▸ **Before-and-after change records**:
+ + + +
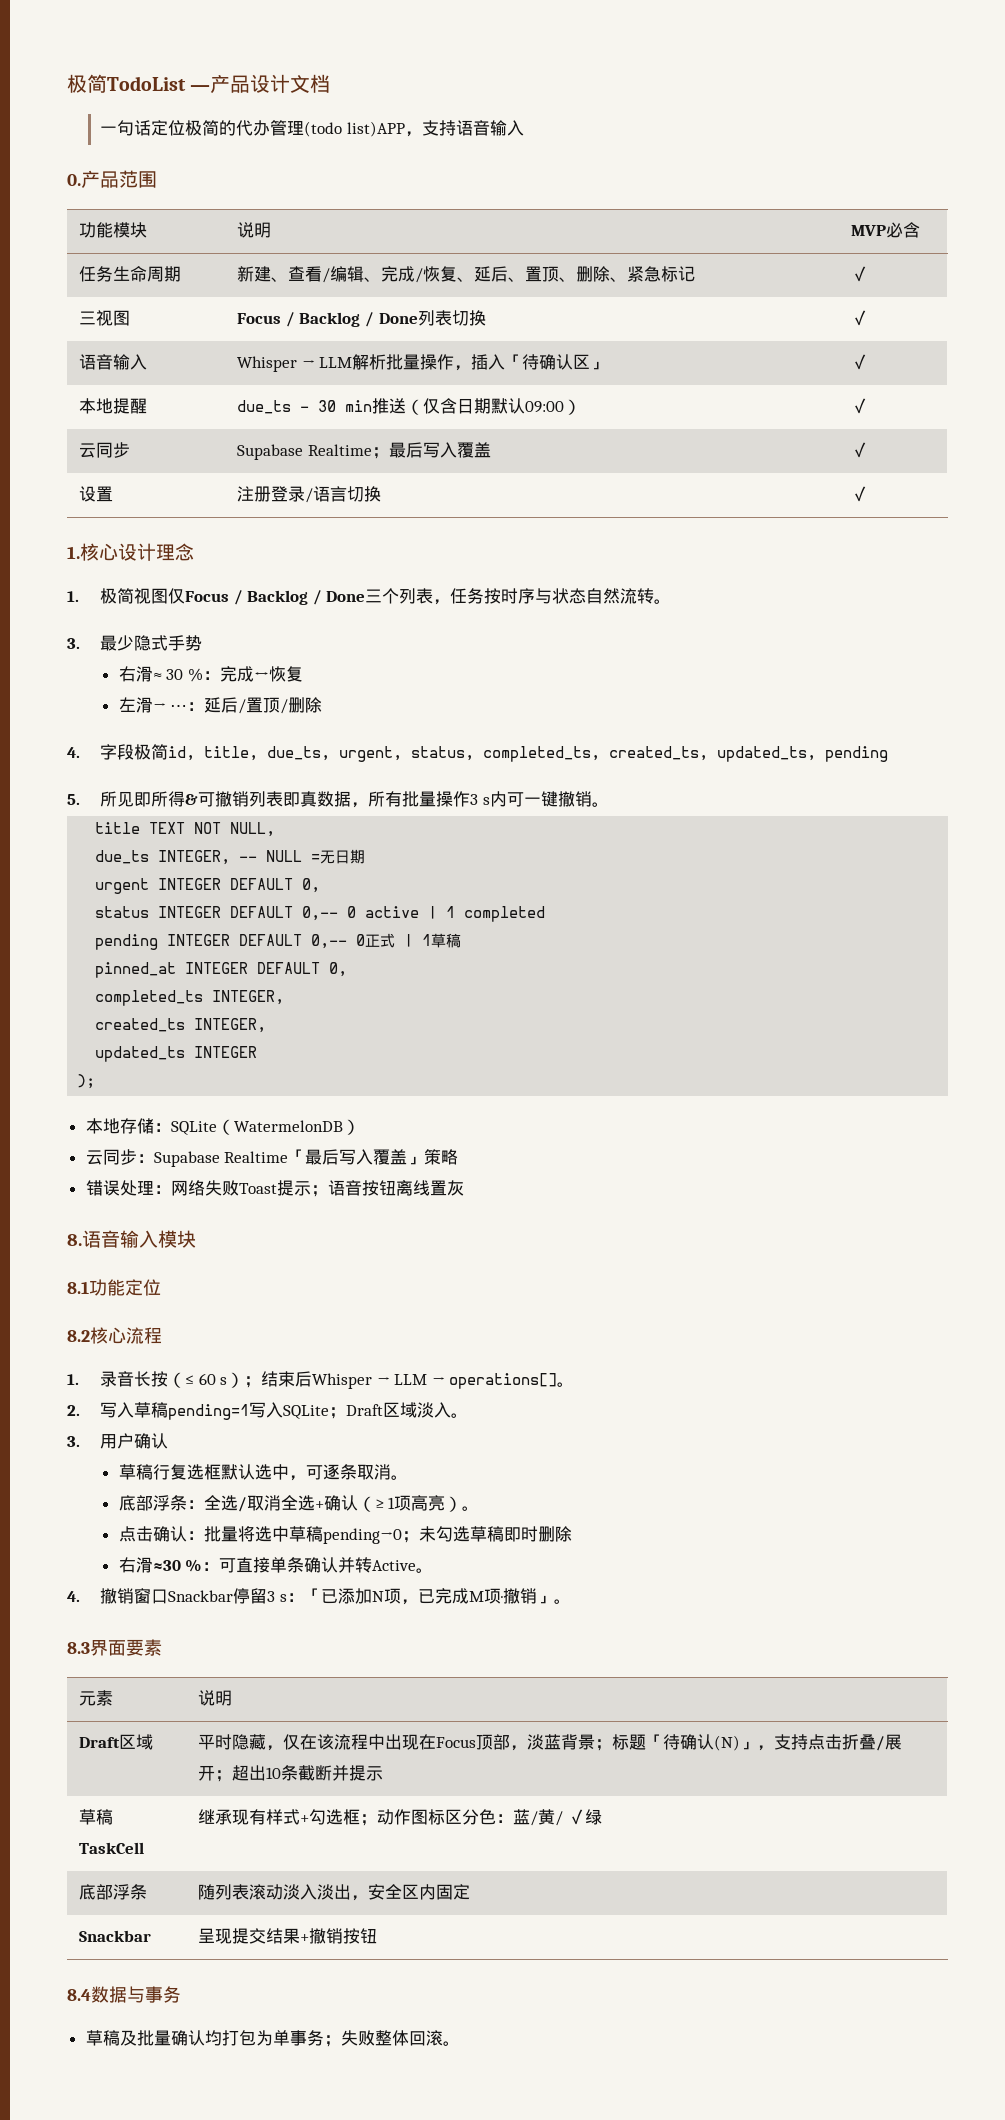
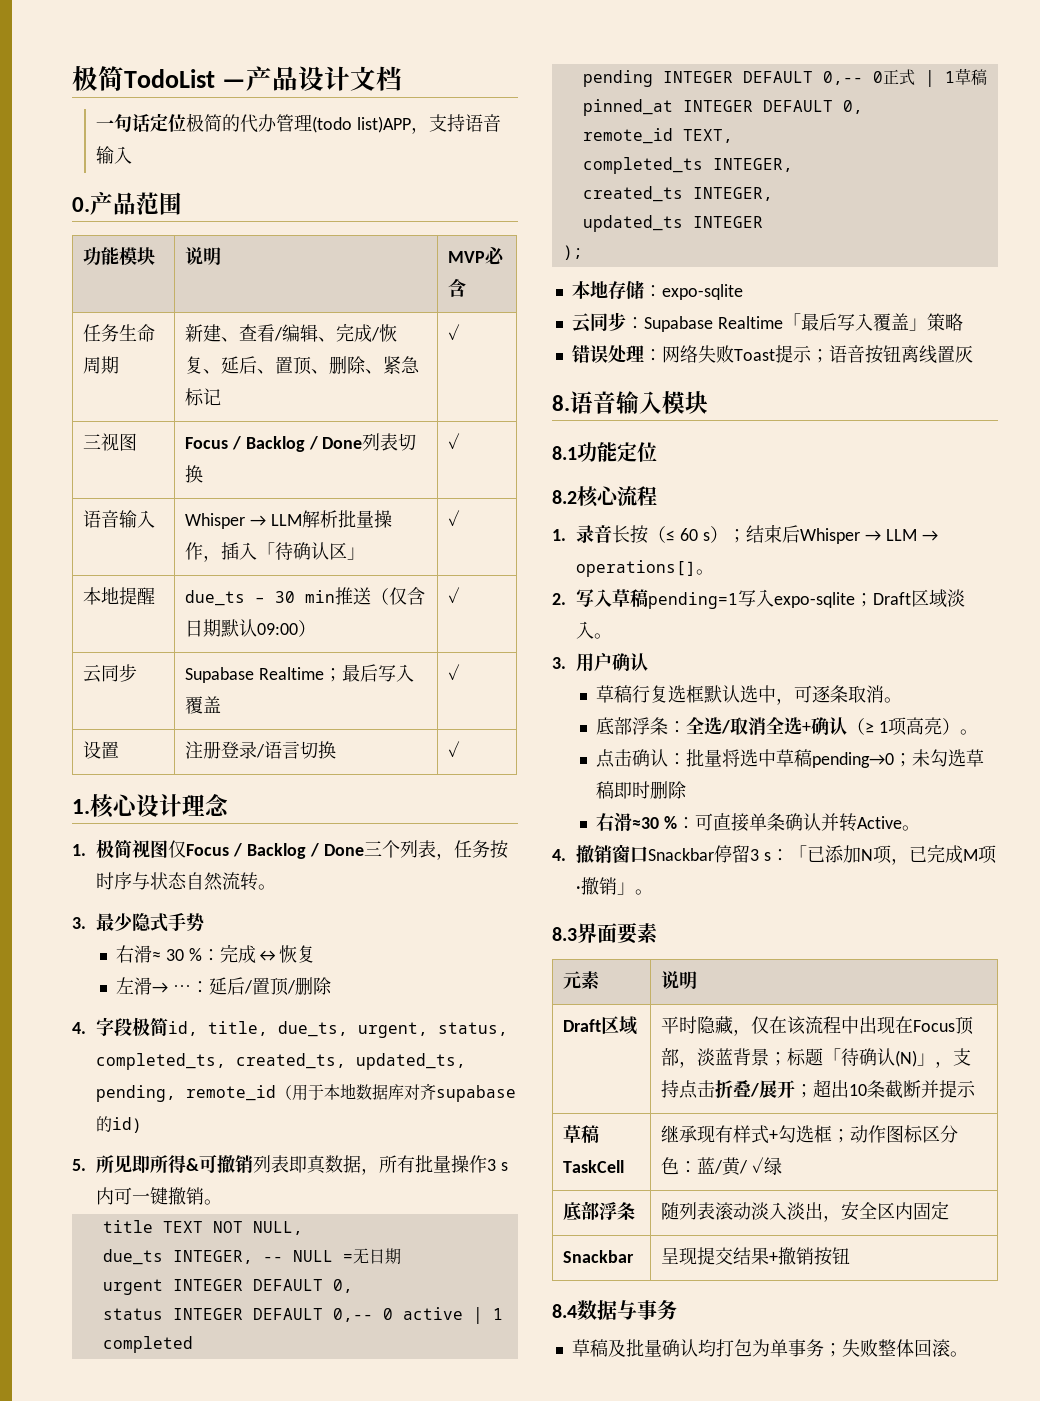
- 4.字段极简id, title, due_ts, urgent, status, completed_ts, created_ts, updated_ts, pending
+ 4.字段极简id, title, due_ts, urgent, status, completed_ts, created_ts, updated_ts, pending, remote_id（用于本地数据库对齐supabase的id)
+ remote_id TEXT,
- 本地存储：SQLite（WatermelonDB）
+ 本地存储：expo-sqlite
- 2.写入草稿pending=1写入SQLite；Draft区域淡入。
+ 2.写入草稿pending=1写入expo-sqlite；Draft区域淡入。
+ + + +
▸ **PROBLEM TO SOLVE**:
When the word "urgent" occurs in a line above, list that line.

▸ **ANSWER BOX**:
- 4.字段极简id, title, due_ts, urgent, status, completed_ts, created_ts, updated_ts, pending
+ 4.字段极简id, title, due_ts, urgent, status, completed_ts, created_ts, updated_ts, pending, remote_id（用于本地数据库对齐supabase的id)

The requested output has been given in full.